The late, lamented Wes Craven was known as a horror director who brought intelligence and a clever sense of humor to his movies, so it's easy to forget that his horror career took off in the seventies with two chilling, mean-spirited films:
The Last House on the Left (1972) and
The Hills Have Eyes (1977).
In the latter of the two, a family on vacation gets stranded in the desert, and menaced by a bunch of degenerate cannibals. It's a simple premise but a harrowing one, and over the years,
The Hills Have Eyes has become a bit of a classic.

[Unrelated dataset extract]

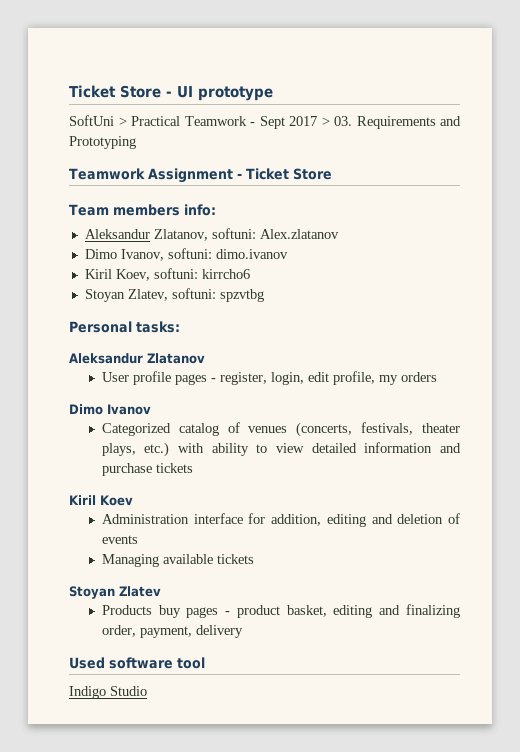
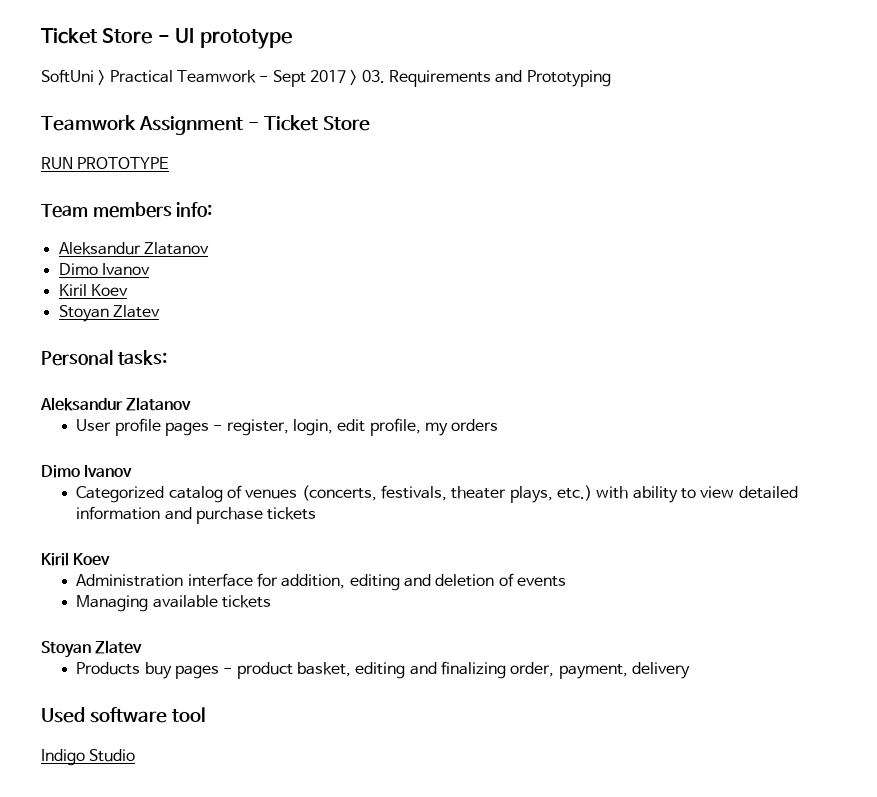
(332, 174) none -> [41,157,170,169] // RUN PROTOTYPE
[153,228,339,241] [84,248,288,261] [84,268,250,281] [84,288,264,302] Zlatanov, softuni: Alex.zlatanov // Dimo Ivanov, softuni: dimo.ivanov // Kiril Koev, softuni: kirrcho6 // Stoyan Zlatev, softuni: spzvtbg -> [143,242,209,255] [58,263,150,276] [58,284,128,296] [58,305,160,322] Zlatanov // Dimo Ivanov // Kiril Koev // Stoyan Zlatev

Distributor Arrow has now given this film a new release on Blu-ray, currently out already in the UK and on shelves next week in the US. And while it's quite affordable for a special edition, it is also pleasantly pimped, so check out this gallery of shots. Click on the edge of the pictures to scroll through them, or at the centre of each to see a bigger version.
And here is the box, basically a very sturdy hard cardboard slipcover of the kind you'd expect for a bigger boxset.
Inside the slipcase: an Amaray, a booklet, and a double-poster.
All contents on display. Ehm... it's safe to say Arrow really liked their commissioned new artwork by Paul Shipper!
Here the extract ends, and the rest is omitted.